Personal information
- Full name: Bradley Morrin
- Born: 23 September 1981 (age 43) Liverpool, New South Wales, Australia

Playing information
- Height: 187 cm (6 ft 2 in)
- Weight: 102 kg (16 st 1 lb)
- Position: Second-row, Prop
Club
| Years | Team | Pld | T | G | FG | P |
| 2005–11 | Canterbury Bulldogs | 56 | 3 | 0 | 0 | 12 |
- Source:
- Relatives: Kurtis Morrin (nephew)

= Brad Morrin =

Australian rugby league player

Brad Morrin (born 23 September 1981) is an Australian former professional rugby league footballer who played as a second-row forward for the Canterbury-Bankstown Bulldogs in the NRL.

==Background==
Morrin was born in Liverpool, New South Wales, Australia.

He is the uncle of Kurtis Morrin.

==Playing career==
Morrin made his first-grade debut for Canterbury in round 7 of the 2005 NRL season against Newcastle at the Newcastle International Sports Centre, scoring a try in a 24-20 victory.

In the 2006 and 2007 seasons, Morrin featured sporadically for the first-grade team. In the 2008 NRL season, Morrin played 20 games as Canterbury finished last on the table.
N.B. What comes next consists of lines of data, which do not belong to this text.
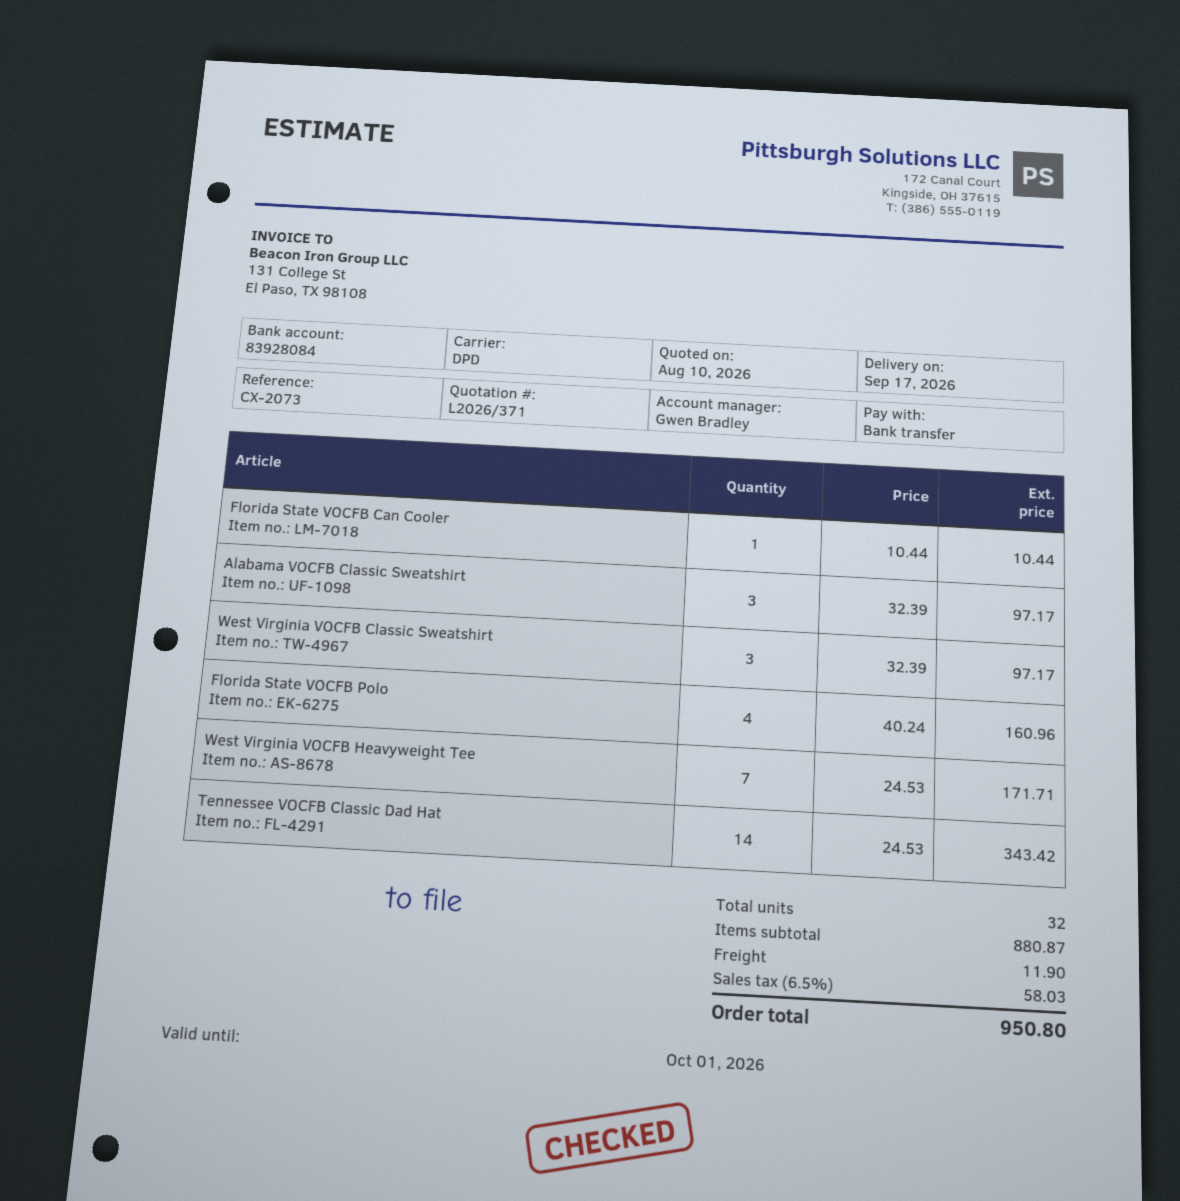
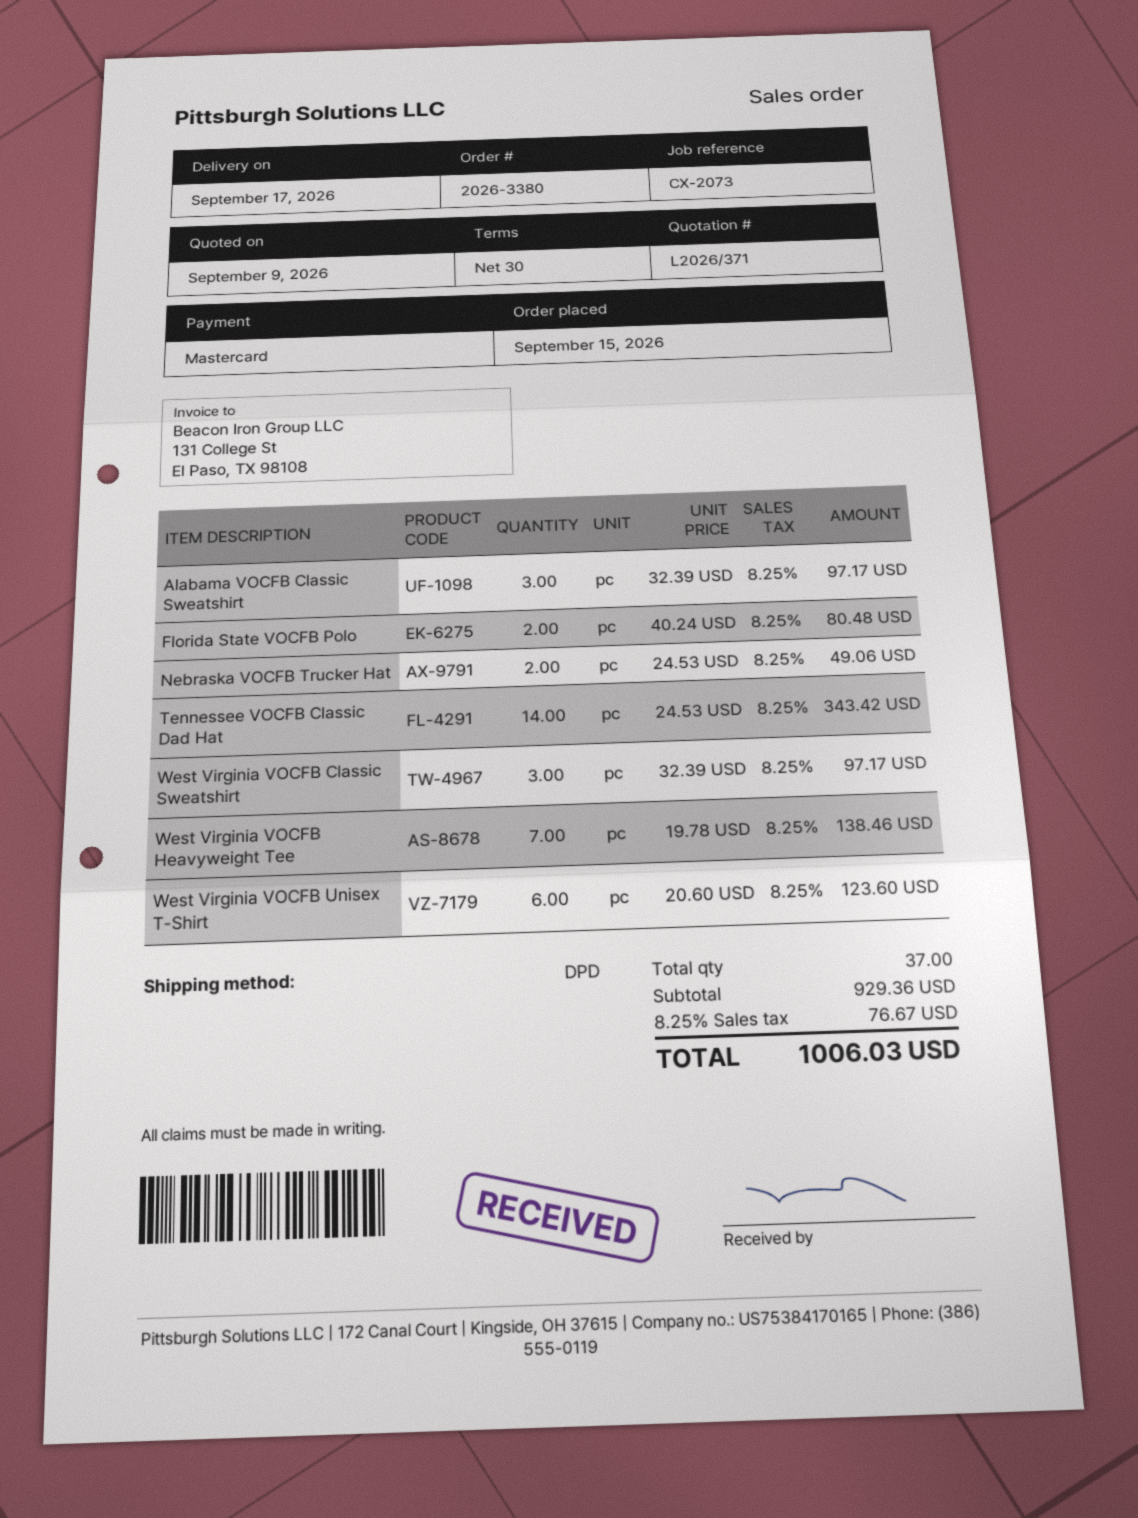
quote date: 2026-08-10 -> 2026-09-09
payment method: bank transfer -> Mastercard
Florida State VOCFB Can Cooler: 1 x 10.44 = 10.44 -> none
Florida State VOCFB Polo: 4 x 40.24 = 160.96 -> 2 x 40.24 = 80.48
West Virginia VOCFB Heavyweight Tee: 7 x 24.53 = 171.71 -> 7 x 19.78 = 138.46
Nebraska VOCFB Trucker Hat: none -> 2 x 24.53 = 49.06
West Virginia VOCFB Unisex T-Shirt: none -> 6 x 20.60 = 123.60
total quantity: 32 -> 37
subtotal: 880.87 -> 929.36
shipping: 11.90 -> none
tax: 6.5% = 58.03 -> 8.25% = 76.67
total: 950.80 -> 1006.03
He played eight games the following year as Canterbury-Bankstown finished second on the table, but Morrin did not feature in the club's finals campaign.

Morrin later extended his contract with Canterbury until the end of the 2011 NRL season. He then played front row with the Northern Suburbs Bulldogs in the Illawarra Coal Cup. After retirement, Morrin went on to play in the Legends of League tournament in 2017, 2018 and 2019.

==Controversy==
In 2005, Morrin was fined $5000 by Canterbury after an incident at a Melbourne pub. According to Morrin, he was trying to hail a cab at 3am so he could get something to eat. Morrin had tried several times to get a taxi but ended up walking in the middle of the road and hailing down a passing motorist. Morrin told the media, "A car stopped in front of me and I opened the back door to ask the driver if I could get a lift. He got out of his car and looked upset. I explained I thought he had stopped to give me a lift and I apologised for alarming him.” The incident was witnessed by police who arrested Morrin and took him back to the police cells, where he was later released.

In round 21 of the 2007 NRL season, Morrin was put on report for biting the arm of Parramatta Eels player Timana Tahu. He was suspended for eight weeks and did not feature for the club again that year.

Consequently, Morrin was affectionately referred to on the popular online Bulldogs fan forum The Kennel as "The Nibbler".